Australia's old friend, Singapore, is the most hostile to the whole enterprise, and this was evident in the discussions in Sydney. Singapore is seriously disgruntled that it is not a member of the G20 and it sees the Asia-Pacific community idea as moving the centre of regional institutional gravity away from ASEAN, where it often leads.

But the hard truth, and I say this with regret as one who has loved and written about ASEAN for decades, is that ASEAN is at a low ebb. It cannot seriously pretend that it sets any international norms when it has Burma as a member in good standing. And the economic story has moved north and west, as has the security story.

The two states which most obviously represent some sort of ASEAN success at the moment, in their vastly different ways, are Indonesia and Vietnam.

The Singaporeans are also worried that the Indonesians may pursue a broader policy, leading ASEAN but also moving beyond ASEAN. Indonesia is a member of the G20 and increasingly a big player on the global stage. Notwithstanding Singapore's hesitations, the most enlightened minds in ASEAN see the APC as a way of keeping ASEAN in the action. If ASEAN insists on dominating, then the APC could take a form even less agreeable to the Singaporeans.

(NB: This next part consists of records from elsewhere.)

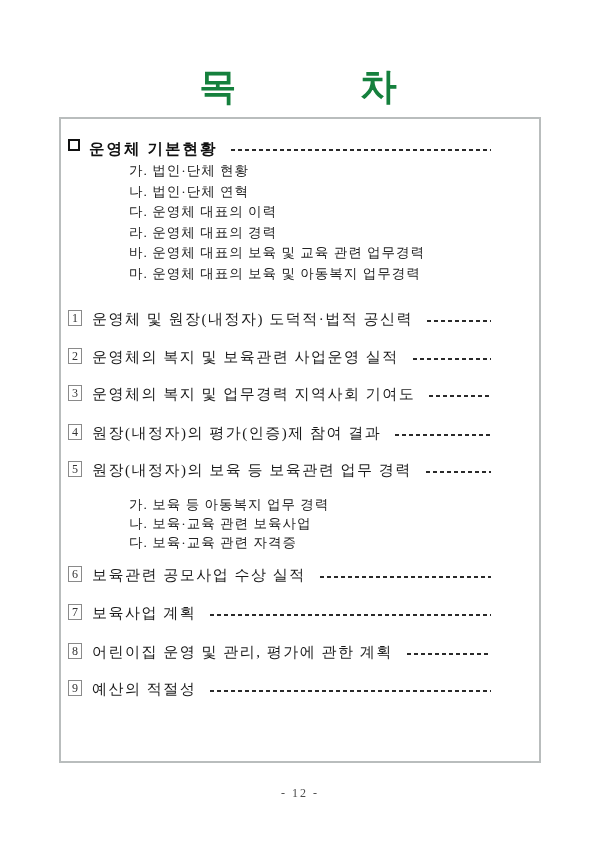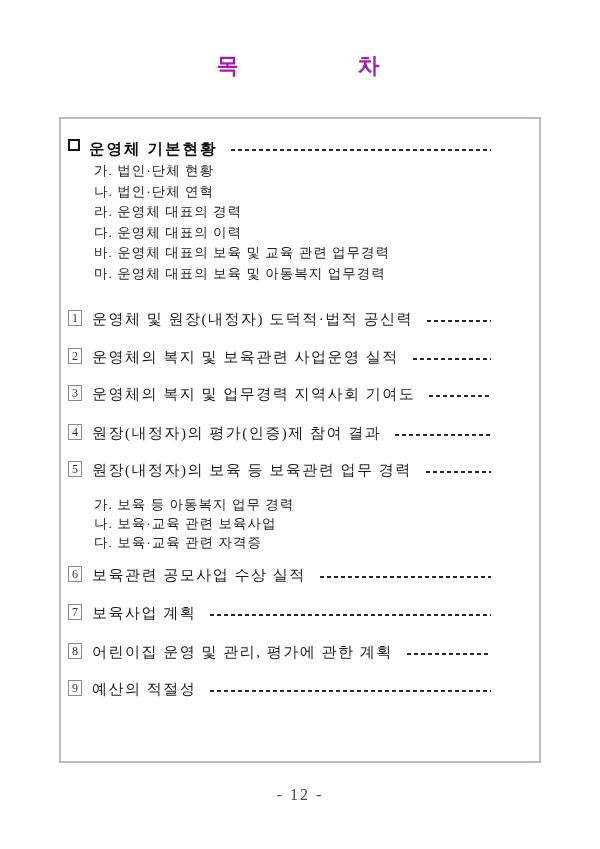--- a/index.html
+++ b/index.html
@@ -15,16 +15,16 @@
   }
   .doc-title {
     position: absolute;
-    top: 51px;
+    top: 62px;
     left: 0;
     width: 100%;
     text-align: center;
     font-family: "Liberation Sans", "DejaVu Sans", sans-serif;
     font-weight: 800;
-    font-size: 22px;
+    font-size: 37px;
     letter-spacing: 4px;
     word-spacing: 105px;
-    color: #a21caf;
+    color: #15803d;
   }
   .toc-box {
     position: absolute;

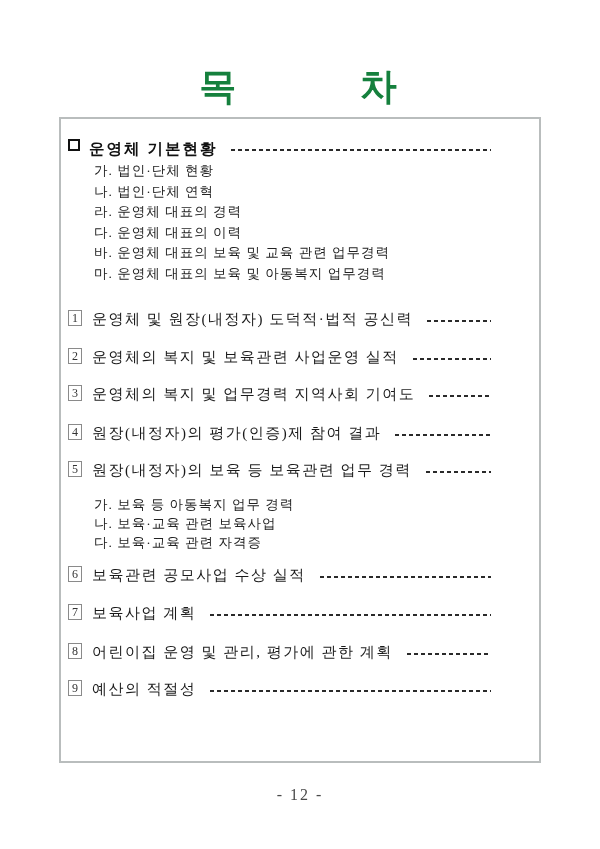--- a/index.html
+++ b/index.html
@@ -71,6 +71,7 @@
     letter-spacing: 1px;
     color: #222;
     white-space: nowrap;
+    margin-left: 35px;
   }
   .section-block { margin-bottom: 26px; }
   .num-item {

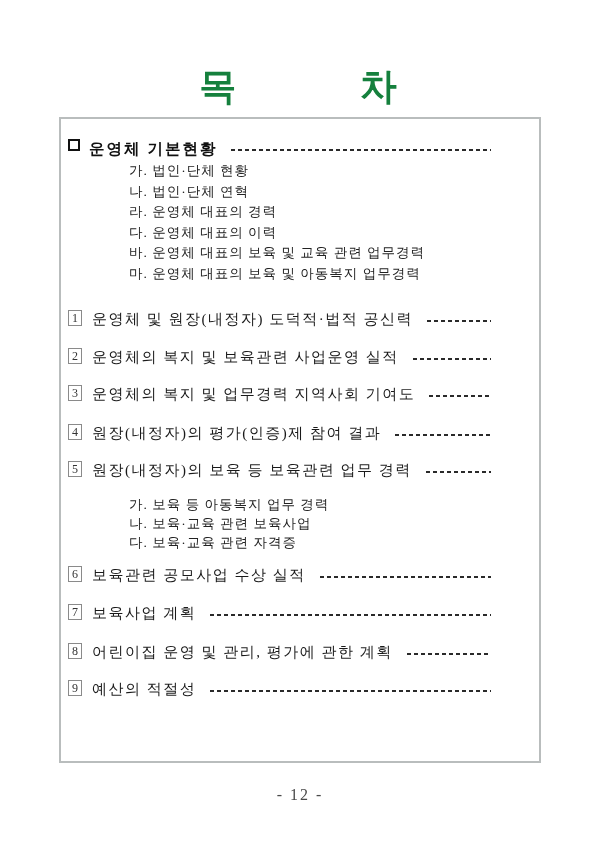--- a/index.html
+++ b/index.html
@@ -134,8 +134,8 @@
       <div class="sub-list">
         <div class="sub-item">가. 법인·단체 현황</div>
         <div class="sub-item">나. 법인·단체 연혁</div>
+        <div class="sub-item">다. 운영체 대표의 이력</div>
         <div class="sub-item">라. 운영체 대표의 경력</div>
-        <div class="sub-item">다. 운영체 대표의 이력</div>
         <div class="sub-item">바. 운영체 대표의 보육 및 교육 관련 업무경력</div>
         <div class="sub-item">마. 운영체 대표의 보육 및 아동복지 업무경력</div>
       </div>

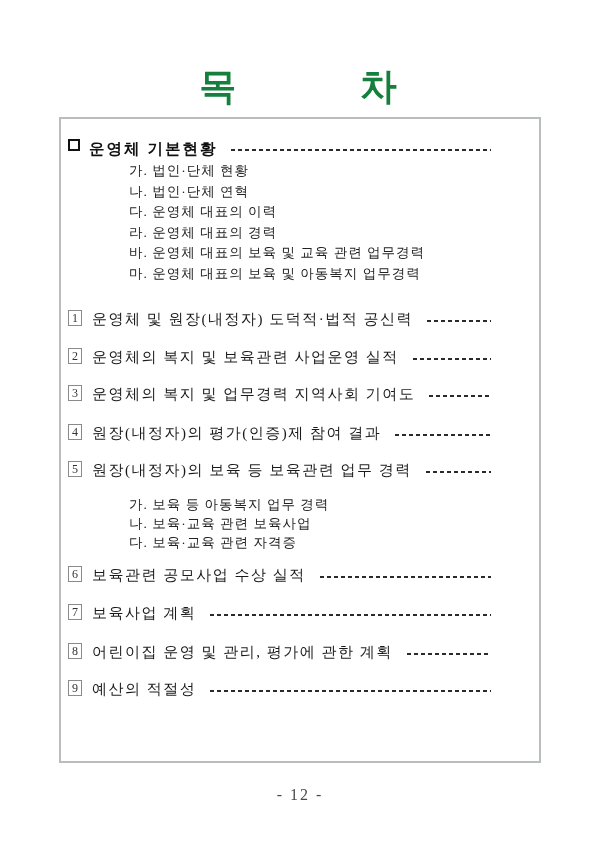--- a/index.html
+++ b/index.html
@@ -110,7 +110,7 @@
     left: 0;
     width: 100%;
     text-align: center;
-    font-size: 16px;
+    font-size: 12px;
     letter-spacing: 2px;
     color: #4a4a4a;
     font-family: "Liberation Serif", "DejaVu Serif", serif;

I wouldn't be surprised if Rudd and Lee put their heads together, even as soon as the sidelines of the Copenhagen summit, and, so long as they have Jakarta's support, convene an eminent persons' group. One of Rudd's strategic ambitions is to secure the US in the region. This may not be the sexiest issue in international affairs, but it is intensely important. It may be the fruit of a criminal mind, or at least a criminal gene, but, like a convict on a ticket-of-leave, it is gaining respectability.

 

Greg Sheridan is the Foreign Editor of the Australian.